[Edit difference data]
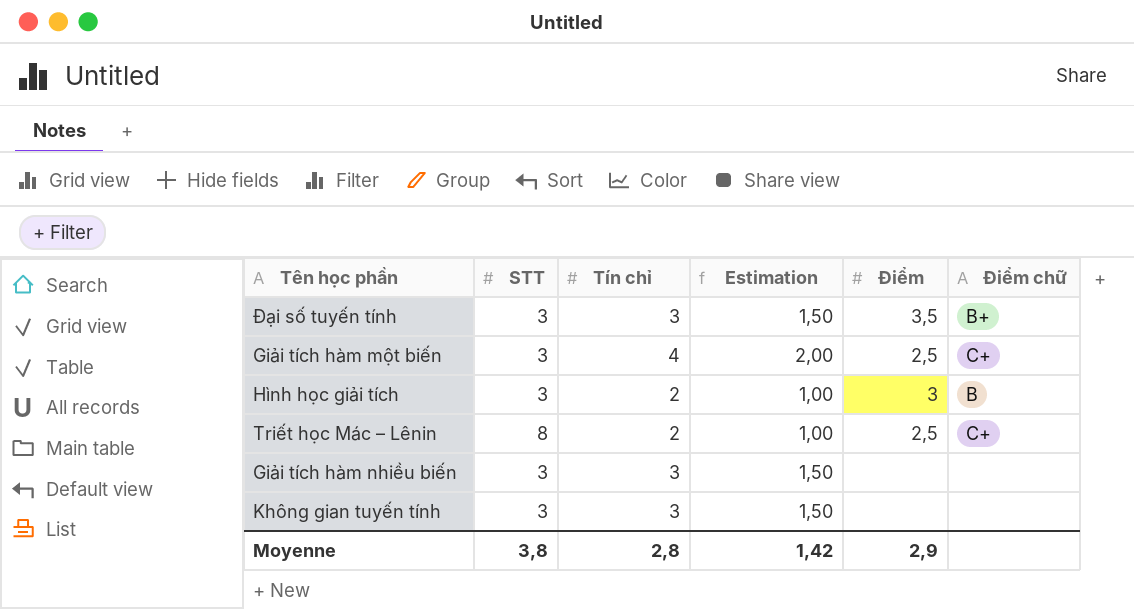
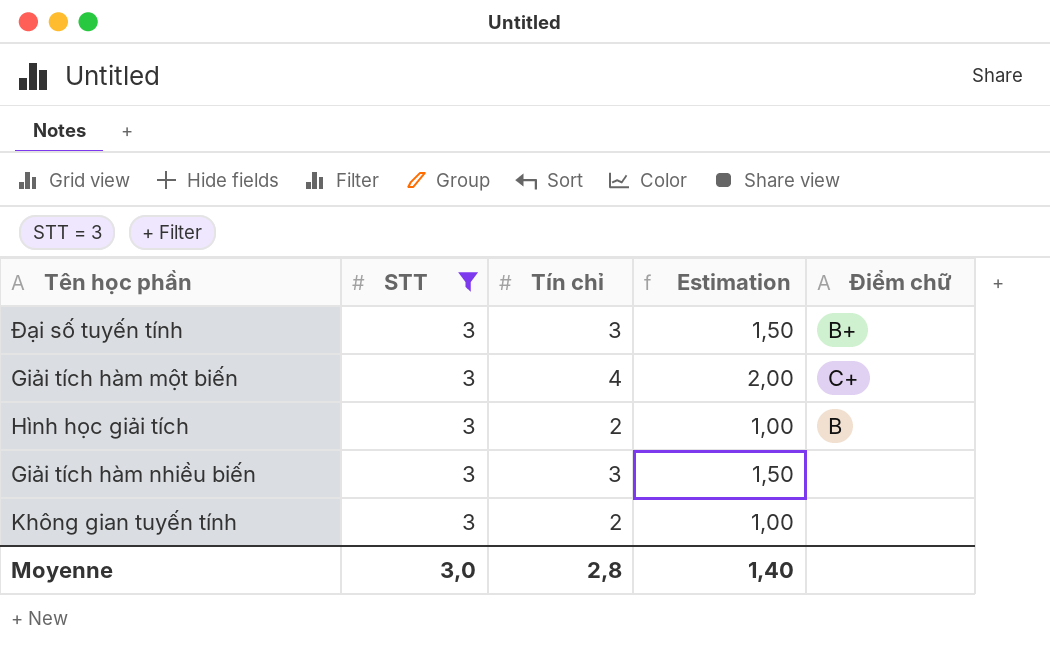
filter: none -> STT = 3
column Điểm | position: 5 -> none
Không gian tuyến tính | Tín chỉ: 3 -> 2
Không gian tuyến tính | Estimation: 1,50 -> 1,00
Moyenne | STT: 3,8 -> 3,0
Moyenne | Estimation: 1,42 -> 1,40

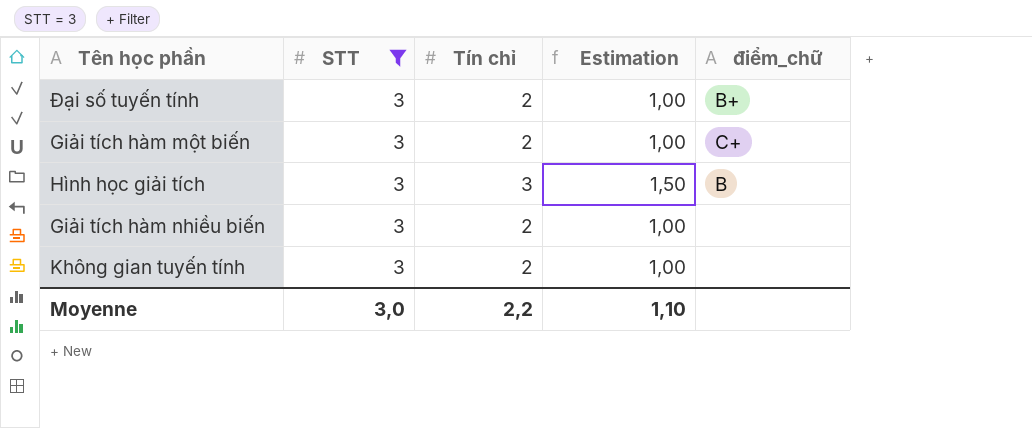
column name: Điểm chữ -> điểm_chữ
Đại số tuyến tính | Tín chỉ: 3 -> 2
Đại số tuyến tính | Estimation: 1,50 -> 1,00
Giải tích hàm một biến | Tín chỉ: 4 -> 2
Giải tích hàm một biến | Estimation: 2,00 -> 1,00
Hình học giải tích | Tín chỉ: 2 -> 3
Hình học giải tích | Estimation: 1,00 -> 1,50
Giải tích hàm nhiều biến | Tín chỉ: 3 -> 2
Giải tích hàm nhiều biến | Estimation: 1,50 -> 1,00
Moyenne | Tín chỉ: 2,8 -> 2,2
Moyenne | Estimation: 1,40 -> 1,10

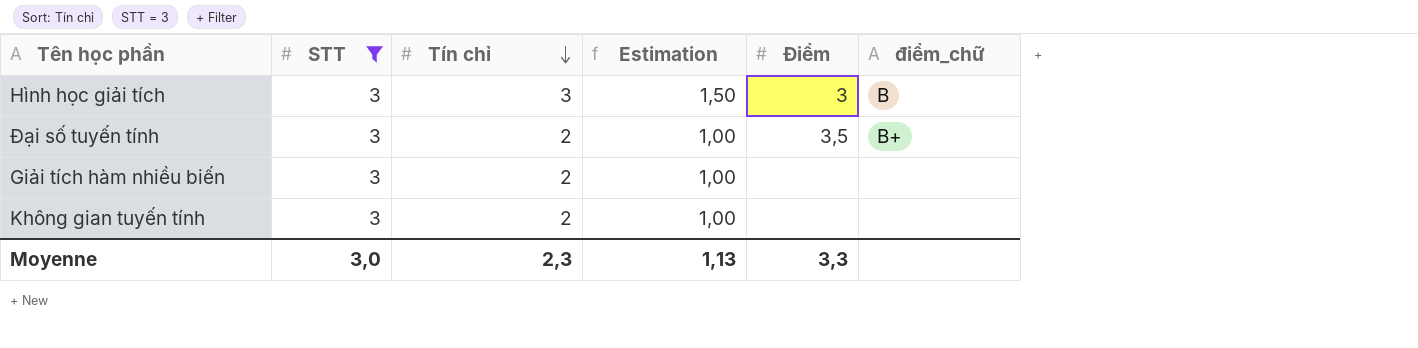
row order: none -> Tín chỉ descending
column Điểm | position: none -> 5
row Giải tích hàm một biến: 3 | 2 | 1,00 | C+ -> none
Moyenne | Tín chỉ: 2,2 -> 2,3
Moyenne | Estimation: 1,10 -> 1,13

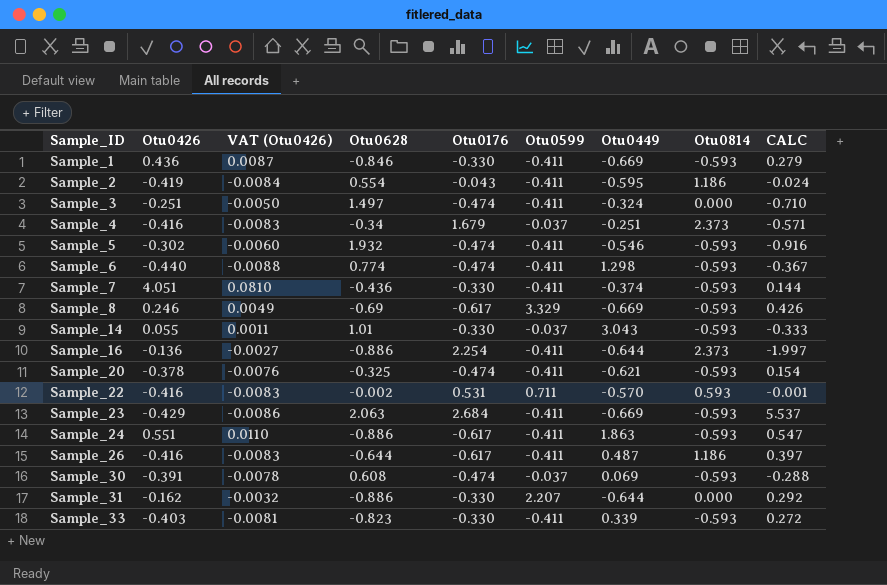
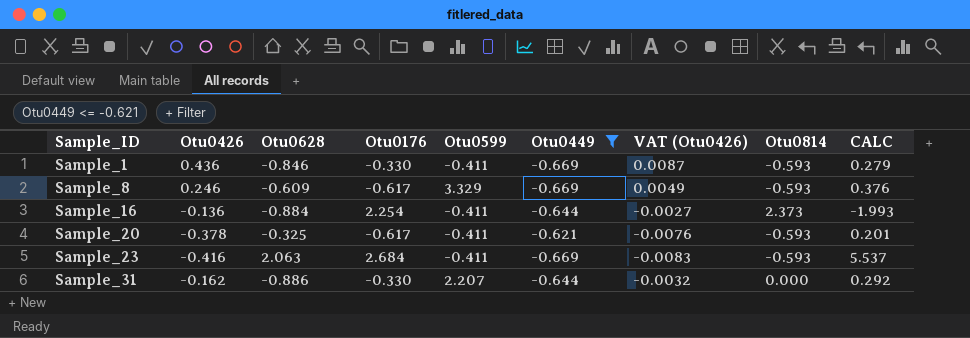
filter: none -> Otu0449 <= -0.621
column VAT (Otu0426) | position: 3 -> 7
Sample_8 | Otu0628: -0.69 -> -0.609
Sample_8 | CALC: 0.426 -> 0.376
Sample_16 | Otu0628: -0.886 -> -0.884
Sample_16 | CALC: -1.997 -> -1.993
Sample_20 | Otu0176: -0.474 -> -0.617
Sample_20 | CALC: 0.154 -> 0.201
Sample_23 | Otu0426: -0.429 -> -0.416
Sample_23 | VAT (Otu0426): -0.0086 -> -0.0083

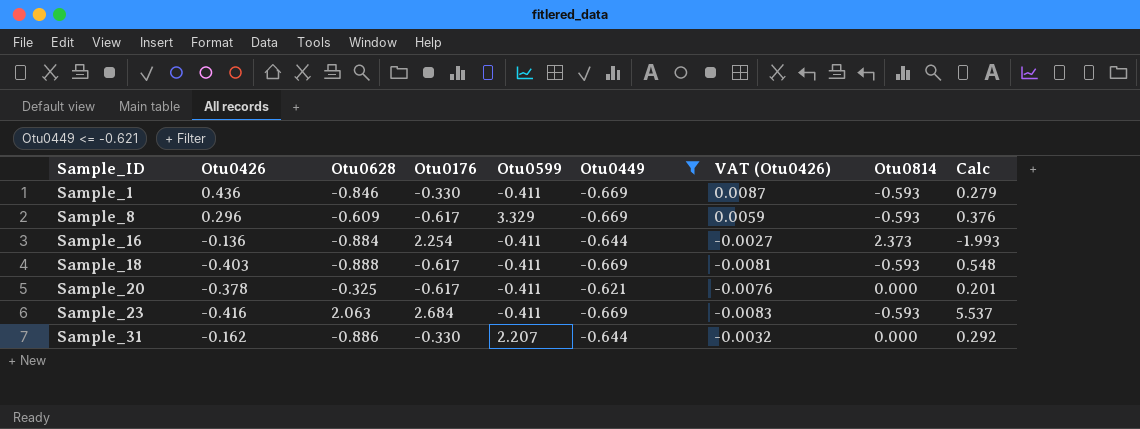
column name: CALC -> Calc
Sample_8 | Otu0426: 0.246 -> 0.296
Sample_8 | VAT (Otu0426): 0.0049 -> 0.0059
row Sample_18: none -> -0.403 | -0.888 | -0.617 | -0.411 | -0.669 | -0.0081 | -0.593 | 0.548
Sample_20 | Otu0814: -0.593 -> 0.000

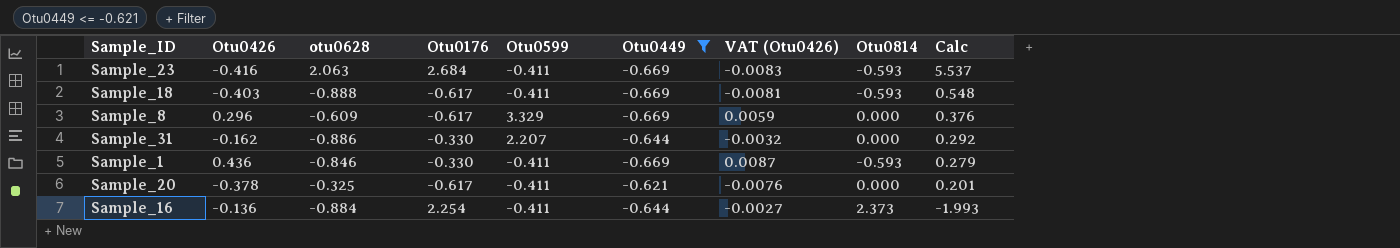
row order: Sample_ID ascending -> Calc descending
column name: Otu0628 -> otu0628
Sample_8 | Otu0814: -0.593 -> 0.000

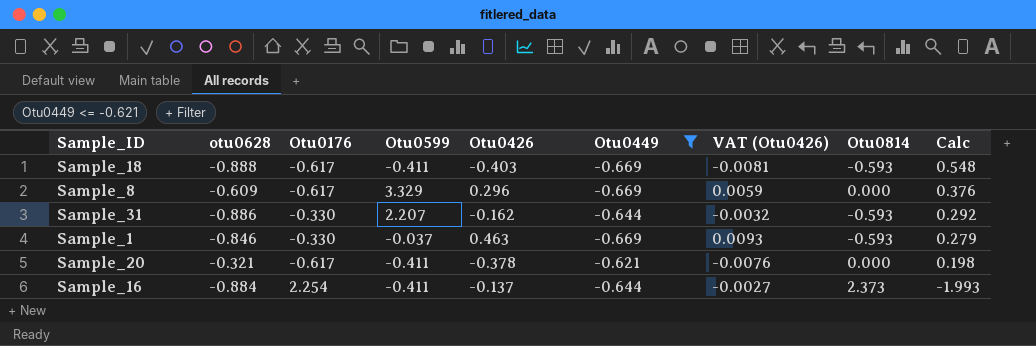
column Otu0426 | position: 2 -> 5
row Sample_23: -0.416 | 2.063 | 2.684 | -0.411 | -0.669 | -0.0083 | -0.593 | 5.537 -> none
Sample_31 | Otu0814: 0.000 -> -0.593
Sample_1 | Otu0599: -0.411 -> -0.037
Sample_1 | Otu0426: 0.436 -> 0.463
Sample_1 | VAT (Otu0426): 0.0087 -> 0.0093
Sample_20 | otu0628: -0.325 -> -0.321
Sample_20 | Calc: 0.201 -> 0.198
Sample_16 | Otu0426: -0.136 -> -0.137

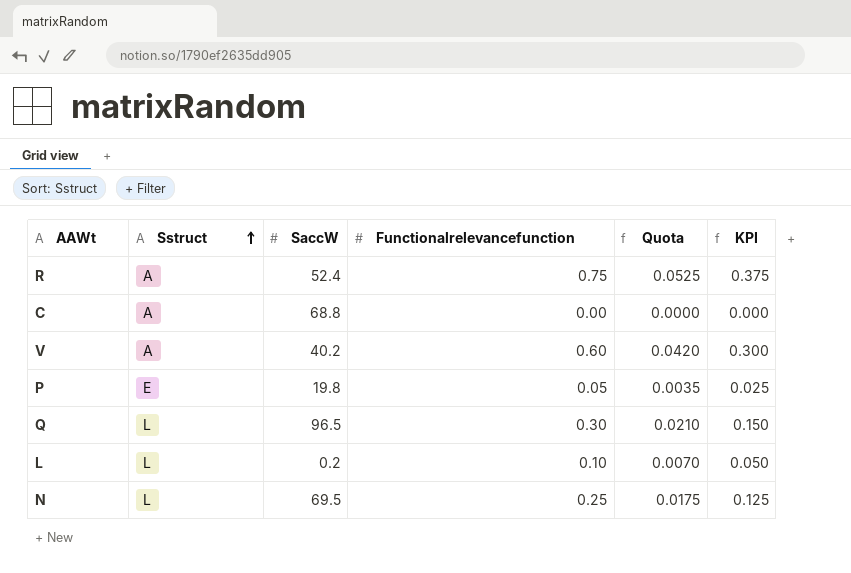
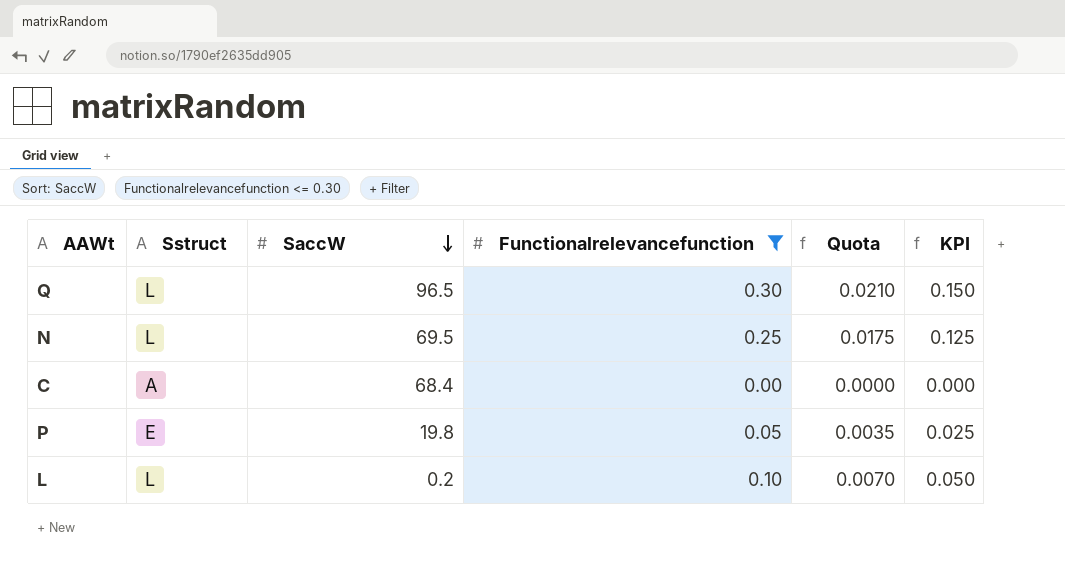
filter: none -> Functionalrelevancefunction <= 0.30
row order: Sstruct ascending -> SaccW descending
C | SaccW: 68.8 -> 68.4

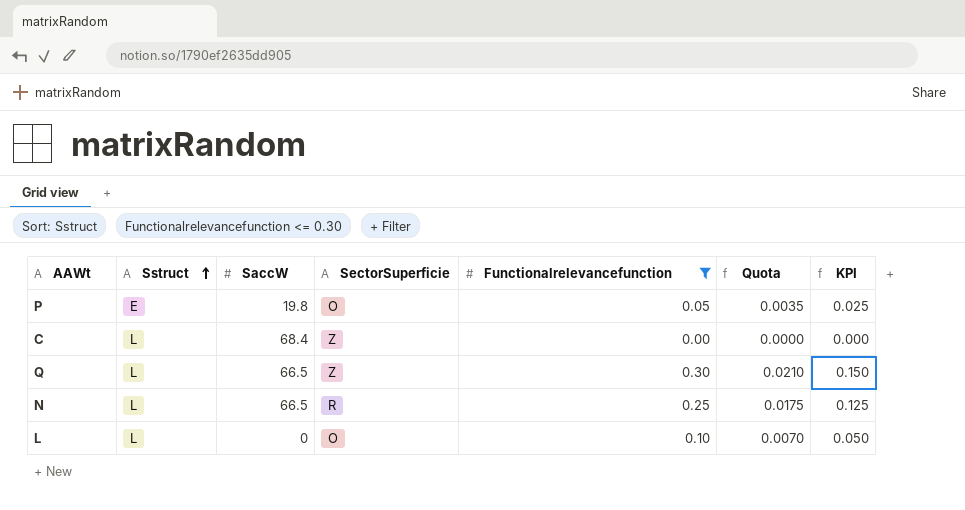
row order: SaccW descending -> Sstruct ascending
column SectorSuperficie | position: none -> 4
C | Sstruct: A -> L
Q | SaccW: 96.5 -> 66.5
N | SaccW: 69.5 -> 66.5
L | SaccW: 0.2 -> 0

[ASSIGNMENT] Output the data above without changes, apart from leaving out the pictures.

[ANSWER BOX]
filter: none -> STT = 3
column Điểm | position: 5 -> none
Không gian tuyến tính | Tín chỉ: 3 -> 2
Không gian tuyến tính | Estimation: 1,50 -> 1,00
Moyenne | STT: 3,8 -> 3,0
Moyenne | Estimation: 1,42 -> 1,40

column name: Điểm chữ -> điểm_chữ
Đại số tuyến tính | Tín chỉ: 3 -> 2
Đại số tuyến tính | Estimation: 1,50 -> 1,00
Giải tích hàm một biến | Tín chỉ: 4 -> 2
Giải tích hàm một biến | Estimation: 2,00 -> 1,00
Hình học giải tích | Tín chỉ: 2 -> 3
Hình học giải tích | Estimation: 1,00 -> 1,50
Giải tích hàm nhiều biến | Tín chỉ: 3 -> 2
Giải tích hàm nhiều biến | Estimation: 1,50 -> 1,00
Moyenne | Tín chỉ: 2,8 -> 2,2
Moyenne | Estimation: 1,40 -> 1,10

row order: none -> Tín chỉ descending
column Điểm | position: none -> 5
row Giải tích hàm một biến: 3 | 2 | 1,00 | C+ -> none
Moyenne | Tín chỉ: 2,2 -> 2,3
Moyenne | Estimation: 1,10 -> 1,13

filter: none -> Otu0449 <= -0.621
column VAT (Otu0426) | position: 3 -> 7
Sample_8 | Otu0628: -0.69 -> -0.609
Sample_8 | CALC: 0.426 -> 0.376
Sample_16 | Otu0628: -0.886 -> -0.884
Sample_16 | CALC: -1.997 -> -1.993
Sample_20 | Otu0176: -0.474 -> -0.617
Sample_20 | CALC: 0.154 -> 0.201
Sample_23 | Otu0426: -0.429 -> -0.416
Sample_23 | VAT (Otu0426): -0.0086 -> -0.0083

column name: CALC -> Calc
Sample_8 | Otu0426: 0.246 -> 0.296
Sample_8 | VAT (Otu0426): 0.0049 -> 0.0059
row Sample_18: none -> -0.403 | -0.888 | -0.617 | -0.411 | -0.669 | -0.0081 | -0.593 | 0.548
Sample_20 | Otu0814: -0.593 -> 0.000

row order: Sample_ID ascending -> Calc descending
column name: Otu0628 -> otu0628
Sample_8 | Otu0814: -0.593 -> 0.000

column Otu0426 | position: 2 -> 5
row Sample_23: -0.416 | 2.063 | 2.684 | -0.411 | -0.669 | -0.0083 | -0.593 | 5.537 -> none
Sample_31 | Otu0814: 0.000 -> -0.593
Sample_1 | Otu0599: -0.411 -> -0.037
Sample_1 | Otu0426: 0.436 -> 0.463
Sample_1 | VAT (Otu0426): 0.0087 -> 0.0093
Sample_20 | otu0628: -0.325 -> -0.321
Sample_20 | Calc: 0.201 -> 0.198
Sample_16 | Otu0426: -0.136 -> -0.137

filter: none -> Functionalrelevancefunction <= 0.30
row order: Sstruct ascending -> SaccW descending
C | SaccW: 68.8 -> 68.4

row order: SaccW descending -> Sstruct ascending
column SectorSuperficie | position: none -> 4
C | Sstruct: A -> L
Q | SaccW: 96.5 -> 66.5
N | SaccW: 69.5 -> 66.5
L | SaccW: 0.2 -> 0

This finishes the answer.